Eliza Hittman’s Berlinale-award winner, Never Rarely Sometimes Always, has travelled a bumpy road on its way towards reaching the general public, arriving in cinemas just as the coronavirus forced exhibitors to close their doors. While it landed on VOD platforms earlier than expected, producers Adele Romanski and Barry Jenkins believe the viewing experience will remain unharmed and are confident more people will see the film at home than in cinemas. Although attaching such a hefty rental price to a gritty indie like this feels like a big risk given given how tight money is for so many.

The sombre tone of Hittman’s previous work carries through to her third feature, offering an intimate portrayal of a 17-year-old girl dealing with the daunting prospect of an unexpected pregnancy. Newcomer Sidney Flanigan stars as Autumn, who is not only trying to process the daunting changes happening inside her body, but also the buried trauma of sexual assault. While never made explicit, allusions are made to it happening within the family home, and a devastating scene that reveals the title of the film shows the depths of Autumn’s hidden anguish.

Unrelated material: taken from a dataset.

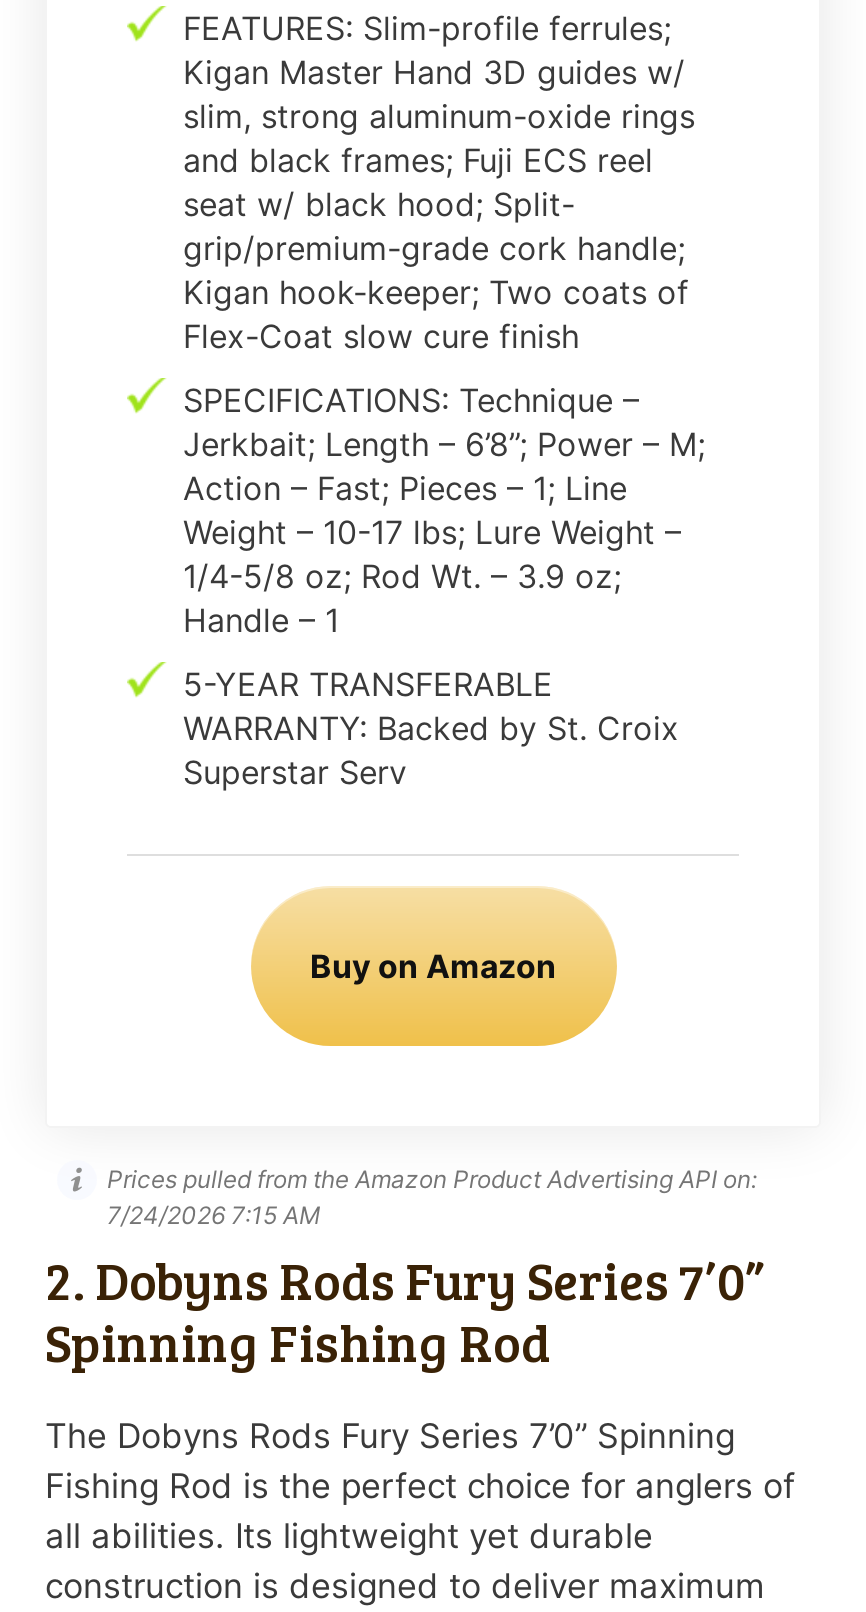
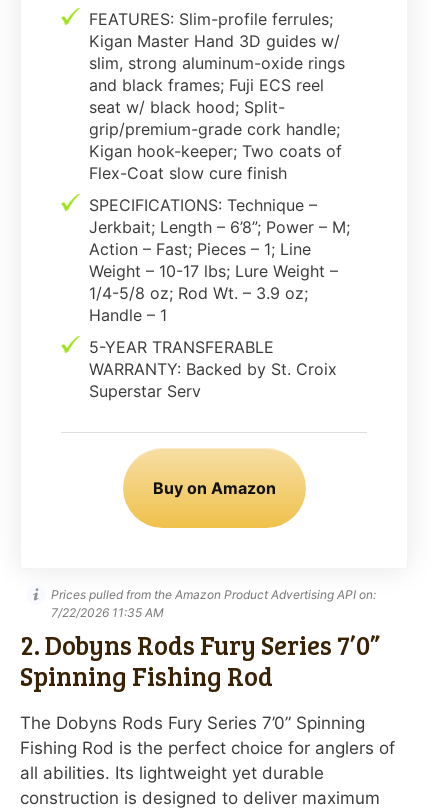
- 7/24/2026 7:15 AM
+ 7/22/2026 11:35 AM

After discovering she is pregnant at a local (and underhanded) clinic in her small Pennsylvanian town, Autumn decides that abortion is the only option. But state law dictates she needs parental permission for that to happen and swallowing half a jar of vitamin C pills at home or punching her own stomach (a deeply uncomfortable moment) to induce it are nothing but long shots. Her only real choice is to find the money for a trip to New York where she can undergo a safe procedure. Luckily for her, she finds solace in her supermarket co-worker and cousin Skylar (Talia Ryder), who gets the funds needed and the two head off for what is supposed to be a quick overnight trip to the big city.

Hittman’s film takes inspiration from the tragic story of Savita Halappanavar, an Indian-Irish woman who died after being denied an abortion at a Catholic hospital in 2012 (six years before Ireland changed the law). Each year hundreds of thousands of American women are forced to travel long distances to receive the care they need and that journey takes up much of the story’s focus. Along the way Autumn and Skylar encounter men of all ages who view them as sexual targets (a theme that while wholly relevant is overcooked by the third or fourth incident) while the girls try to navigate the raw and uncut nature of the Big Apple.

While Never Rarely Sometimes Always attempts to take a neutral stance on the subject of abortion, too often its messaging interferes to detract from the narrative. Autumn is too much of a victim and rarely feels like she has any real autonomy over her life – even though she is receiving the treatment she wants. Similarly, the girls’ interaction with a young guy called Jasper (Theodore Pellerin) in New York doesn’t ring true, especially when their involvement with him reaches its conclusion. By this juncture, the point has already been clearly made about the creepy nature of men willing to pour their eyes and hands over women they desire, and it feels like an unnecessary extension. Add in some religious protesters standing outside the abortion clinic and it turns into a box ticking exercise.

Despite the over-messaging it doesn’t detract from two strong performances. Hittman has a preference for mixing together professional and non-professional performers for added authenticity and Flanigan does well at portraying the fear and confusion she is trying to overcome. Ryder’s character is slightly more confident and she offers a protective arm around her friend and cousin. There’s a humanity to their journey that is genuinely affecting at times, but for all of Hittman’s craft behind the camera, after three films you get the sense that a little guidance in the script area could lead her towards producing something very special. Unfortunately, this isn't it.

Never Rarely Sometimes Always is available to watch on VOD in the UK from May 13.


Eliza Hittman's feels similar to her previous films - which is both a good and bad thing overall.